Mereka memiliki pola hidup, cara berpikir, struktur sosial dan keseharian yang
berbeda. Perbedaan terlihat dari mata pencaharian.
Suku Asmat di pedalaman memiliki pekerjaan sebagai pemburu dan petani kebun.
Sedangkan, suku Asmat yang tinggal di pesisir memilih menjadi nelayan.
Kesamaannya adalah ciri fisik. Suku Asmat rata-rata memiliki tinggi sekitar 172 cm
untuk pria dan 162 cm untuk perempuan. Kulit mereka umumnya hitam dengan
rambut keriting.
Kesamaan ini karena mereka masih satu keturunan dengan warga Polynesia
3. Tempat Tinggal Suku Asmat
Suku Asmat tersebar mulai dari pesisir pantai Laut Arafuru hingga pegunungan
Jayawijaya.
Secara keseluruhan, mereka menempati Kabupaten Asmat yang membawahi 7
kecamatan.
Kabupaten Asmat yang memiliki wilayah yang sangat luas membuat jarak satu
kampung dengan kampung lainnya atau kecamatan menjadi sangat jauh.
Terlebih, kontur tanahnya rawa-rawa sehingga perjalanan satu kampung ke kampung
lainnya memakan waktu 1 sampai 2 jam dengan berjalan kaki.
4. Suku Asmat Terkenal Dengan Tradisi dan Keseniannya
Suku Asmat dikenal sebagai pengukir handal dan diakui secara internasional. Ukiran
suku Asmat sangat banyak jenis dan ragamnya.

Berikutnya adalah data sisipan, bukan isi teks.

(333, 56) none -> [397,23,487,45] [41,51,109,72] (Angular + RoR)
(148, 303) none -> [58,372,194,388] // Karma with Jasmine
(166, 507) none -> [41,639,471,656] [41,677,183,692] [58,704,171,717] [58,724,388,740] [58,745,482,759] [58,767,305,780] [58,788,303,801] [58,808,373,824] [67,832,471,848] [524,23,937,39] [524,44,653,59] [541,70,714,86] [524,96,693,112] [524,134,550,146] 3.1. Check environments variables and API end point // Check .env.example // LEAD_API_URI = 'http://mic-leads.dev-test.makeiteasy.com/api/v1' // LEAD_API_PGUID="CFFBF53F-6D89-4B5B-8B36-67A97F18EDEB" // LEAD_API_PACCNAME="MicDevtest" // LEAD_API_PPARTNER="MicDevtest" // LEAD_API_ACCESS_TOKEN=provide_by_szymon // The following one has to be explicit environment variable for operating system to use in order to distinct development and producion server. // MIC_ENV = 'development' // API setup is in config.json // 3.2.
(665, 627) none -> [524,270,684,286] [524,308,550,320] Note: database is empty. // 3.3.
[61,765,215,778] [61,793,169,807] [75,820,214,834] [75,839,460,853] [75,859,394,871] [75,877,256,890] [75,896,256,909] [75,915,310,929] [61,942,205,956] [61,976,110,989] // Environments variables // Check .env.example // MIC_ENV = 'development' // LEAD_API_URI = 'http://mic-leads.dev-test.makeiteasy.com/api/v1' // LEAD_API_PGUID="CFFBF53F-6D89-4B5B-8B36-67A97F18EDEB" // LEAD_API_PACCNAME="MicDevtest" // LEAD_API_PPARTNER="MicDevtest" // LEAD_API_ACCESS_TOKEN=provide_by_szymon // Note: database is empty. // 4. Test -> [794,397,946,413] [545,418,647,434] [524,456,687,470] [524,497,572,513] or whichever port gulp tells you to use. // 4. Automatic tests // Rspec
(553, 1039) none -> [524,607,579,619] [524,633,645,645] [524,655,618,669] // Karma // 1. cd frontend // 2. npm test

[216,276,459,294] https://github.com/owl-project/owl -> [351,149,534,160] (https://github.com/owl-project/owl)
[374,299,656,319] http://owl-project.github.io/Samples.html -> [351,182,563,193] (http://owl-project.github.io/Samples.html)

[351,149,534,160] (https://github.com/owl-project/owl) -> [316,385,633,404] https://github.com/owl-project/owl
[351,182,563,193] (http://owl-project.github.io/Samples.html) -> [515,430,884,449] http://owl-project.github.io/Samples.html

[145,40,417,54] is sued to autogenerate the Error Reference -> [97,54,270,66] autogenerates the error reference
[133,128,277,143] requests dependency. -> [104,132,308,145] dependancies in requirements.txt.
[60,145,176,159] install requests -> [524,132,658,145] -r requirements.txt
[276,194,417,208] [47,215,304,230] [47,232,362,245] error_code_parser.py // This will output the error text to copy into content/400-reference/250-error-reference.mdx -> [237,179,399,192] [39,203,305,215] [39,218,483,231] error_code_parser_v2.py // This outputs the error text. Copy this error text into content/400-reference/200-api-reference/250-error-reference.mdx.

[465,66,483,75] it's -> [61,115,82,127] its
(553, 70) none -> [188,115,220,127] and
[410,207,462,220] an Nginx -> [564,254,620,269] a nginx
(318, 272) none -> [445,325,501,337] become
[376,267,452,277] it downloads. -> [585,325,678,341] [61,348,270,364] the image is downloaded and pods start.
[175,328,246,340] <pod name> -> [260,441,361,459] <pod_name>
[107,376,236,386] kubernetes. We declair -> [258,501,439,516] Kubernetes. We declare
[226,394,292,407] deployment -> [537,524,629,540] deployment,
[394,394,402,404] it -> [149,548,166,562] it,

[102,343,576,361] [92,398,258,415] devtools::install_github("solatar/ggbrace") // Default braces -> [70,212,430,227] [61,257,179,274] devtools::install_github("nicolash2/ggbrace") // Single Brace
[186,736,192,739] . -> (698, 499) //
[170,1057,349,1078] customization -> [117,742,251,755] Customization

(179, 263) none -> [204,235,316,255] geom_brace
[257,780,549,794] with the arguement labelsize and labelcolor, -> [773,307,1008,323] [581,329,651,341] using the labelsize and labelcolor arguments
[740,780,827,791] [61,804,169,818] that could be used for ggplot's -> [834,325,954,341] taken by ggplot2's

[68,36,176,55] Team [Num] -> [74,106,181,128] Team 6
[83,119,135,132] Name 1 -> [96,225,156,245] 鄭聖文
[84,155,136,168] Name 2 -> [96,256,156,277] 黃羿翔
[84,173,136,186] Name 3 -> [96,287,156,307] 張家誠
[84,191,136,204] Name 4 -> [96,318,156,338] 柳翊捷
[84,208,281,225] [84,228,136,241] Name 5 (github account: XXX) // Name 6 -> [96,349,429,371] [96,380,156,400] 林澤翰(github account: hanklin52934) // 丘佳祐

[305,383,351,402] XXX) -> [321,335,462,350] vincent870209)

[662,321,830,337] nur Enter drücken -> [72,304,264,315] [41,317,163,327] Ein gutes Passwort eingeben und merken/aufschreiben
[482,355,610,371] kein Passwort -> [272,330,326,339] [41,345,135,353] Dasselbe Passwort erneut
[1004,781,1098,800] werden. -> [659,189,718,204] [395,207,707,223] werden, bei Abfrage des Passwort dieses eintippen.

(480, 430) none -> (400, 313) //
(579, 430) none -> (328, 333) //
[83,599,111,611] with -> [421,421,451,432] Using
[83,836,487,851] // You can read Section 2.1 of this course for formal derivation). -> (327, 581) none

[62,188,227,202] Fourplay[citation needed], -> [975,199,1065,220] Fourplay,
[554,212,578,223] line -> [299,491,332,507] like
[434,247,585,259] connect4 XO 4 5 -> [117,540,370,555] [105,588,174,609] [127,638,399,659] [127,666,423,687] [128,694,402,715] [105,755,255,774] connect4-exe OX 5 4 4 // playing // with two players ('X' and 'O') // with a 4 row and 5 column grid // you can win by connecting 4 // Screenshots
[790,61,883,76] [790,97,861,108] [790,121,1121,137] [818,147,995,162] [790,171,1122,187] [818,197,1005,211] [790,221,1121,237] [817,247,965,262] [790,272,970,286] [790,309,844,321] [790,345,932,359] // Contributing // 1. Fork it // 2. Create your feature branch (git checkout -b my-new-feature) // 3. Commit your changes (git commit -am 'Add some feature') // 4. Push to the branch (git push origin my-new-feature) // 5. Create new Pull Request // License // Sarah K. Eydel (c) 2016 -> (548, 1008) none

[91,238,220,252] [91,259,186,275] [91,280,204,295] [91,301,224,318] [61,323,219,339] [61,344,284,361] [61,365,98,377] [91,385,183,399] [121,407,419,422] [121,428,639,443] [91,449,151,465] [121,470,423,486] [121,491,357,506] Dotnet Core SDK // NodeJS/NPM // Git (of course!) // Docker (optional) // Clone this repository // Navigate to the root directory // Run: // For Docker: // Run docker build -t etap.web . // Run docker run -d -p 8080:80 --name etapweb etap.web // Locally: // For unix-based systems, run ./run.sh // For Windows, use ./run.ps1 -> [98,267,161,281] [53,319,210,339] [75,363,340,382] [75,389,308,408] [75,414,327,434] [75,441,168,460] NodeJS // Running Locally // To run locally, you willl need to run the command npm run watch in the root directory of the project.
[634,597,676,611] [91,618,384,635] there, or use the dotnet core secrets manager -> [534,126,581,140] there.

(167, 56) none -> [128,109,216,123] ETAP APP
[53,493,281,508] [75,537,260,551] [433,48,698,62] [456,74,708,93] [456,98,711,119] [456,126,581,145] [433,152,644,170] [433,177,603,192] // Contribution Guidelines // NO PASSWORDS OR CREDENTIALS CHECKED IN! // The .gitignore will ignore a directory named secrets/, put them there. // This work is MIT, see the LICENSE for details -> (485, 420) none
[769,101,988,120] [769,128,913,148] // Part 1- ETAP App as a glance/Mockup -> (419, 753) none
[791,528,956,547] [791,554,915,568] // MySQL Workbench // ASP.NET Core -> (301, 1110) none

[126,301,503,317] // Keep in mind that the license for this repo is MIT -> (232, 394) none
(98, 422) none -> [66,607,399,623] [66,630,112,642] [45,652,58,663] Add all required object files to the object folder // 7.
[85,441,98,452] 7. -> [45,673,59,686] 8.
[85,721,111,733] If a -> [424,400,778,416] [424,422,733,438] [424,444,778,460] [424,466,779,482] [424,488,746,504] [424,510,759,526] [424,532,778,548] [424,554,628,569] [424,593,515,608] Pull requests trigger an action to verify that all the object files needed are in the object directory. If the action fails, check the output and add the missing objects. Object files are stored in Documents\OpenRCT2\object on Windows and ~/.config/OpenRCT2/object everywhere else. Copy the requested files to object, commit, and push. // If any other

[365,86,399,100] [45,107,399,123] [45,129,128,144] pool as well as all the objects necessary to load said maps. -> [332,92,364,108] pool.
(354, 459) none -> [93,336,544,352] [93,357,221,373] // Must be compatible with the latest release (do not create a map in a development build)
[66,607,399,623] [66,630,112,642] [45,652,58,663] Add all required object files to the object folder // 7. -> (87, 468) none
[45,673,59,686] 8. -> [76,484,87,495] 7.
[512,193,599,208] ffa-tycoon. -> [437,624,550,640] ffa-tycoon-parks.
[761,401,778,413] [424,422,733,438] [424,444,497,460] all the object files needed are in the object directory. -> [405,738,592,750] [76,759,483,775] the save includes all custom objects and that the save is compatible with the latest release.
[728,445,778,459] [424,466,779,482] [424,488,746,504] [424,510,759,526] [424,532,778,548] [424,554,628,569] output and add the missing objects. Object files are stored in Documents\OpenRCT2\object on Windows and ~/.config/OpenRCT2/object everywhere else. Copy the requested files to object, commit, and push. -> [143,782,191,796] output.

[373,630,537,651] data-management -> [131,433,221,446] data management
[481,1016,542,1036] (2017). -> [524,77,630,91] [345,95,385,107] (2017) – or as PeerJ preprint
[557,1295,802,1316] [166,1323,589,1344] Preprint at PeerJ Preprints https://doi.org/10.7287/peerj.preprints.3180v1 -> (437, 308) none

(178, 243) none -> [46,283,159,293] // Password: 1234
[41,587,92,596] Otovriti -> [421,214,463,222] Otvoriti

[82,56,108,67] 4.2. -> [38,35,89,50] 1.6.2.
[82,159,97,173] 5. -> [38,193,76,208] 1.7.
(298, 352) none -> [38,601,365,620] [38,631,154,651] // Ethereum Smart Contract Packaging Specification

Biasanya, ukiran yang dihasilkan menceritakan leluhur, kehidupan sehari-hari, dan
rasa cinta mereka terhadap alam.
Suku Asmat juga menyenangi tarian dan nyanyian yang bisa ditampilkan ketika
menyambut para tetamu, menghadapi masa panen, atau ritual penghormatan kepada
roh leluhur.
5. Tradisi dan Adat Istiadat Suku Asmat
Suku Asmat sangat menghormati leluhur mereka. Hal ini terlihat dari tradisi yang
dimilikinya.
Meskipun, kebudayaan moderen sudah banyak berpengaruh pada kehidupan mereka,
tapi tradisi dan adat istiadat susah dihilangkan.
Suku Asmat memiliki tradisi yang dikenal 'Rumah Bujang' atau biasa disebut 'jew'.
Rumah ini merupakan bagian terpenting yang tidak terpisahkan dari kehidupan suku
Asmat.
'Jew' merupakan rumah utama, tempat segala aktivitas dilakukan.
Mengingat pentingnya rumah tersebut, saat jew didirikan harus dimulai
dengan upacara terlebih dahulu.
Namuan hanya, pria yang belum menikah yang boleh tinggal di jew, kecuali ada acara
besar. Sedangkan, perempuan sesekali boleh masuk ke dalam 'jew'.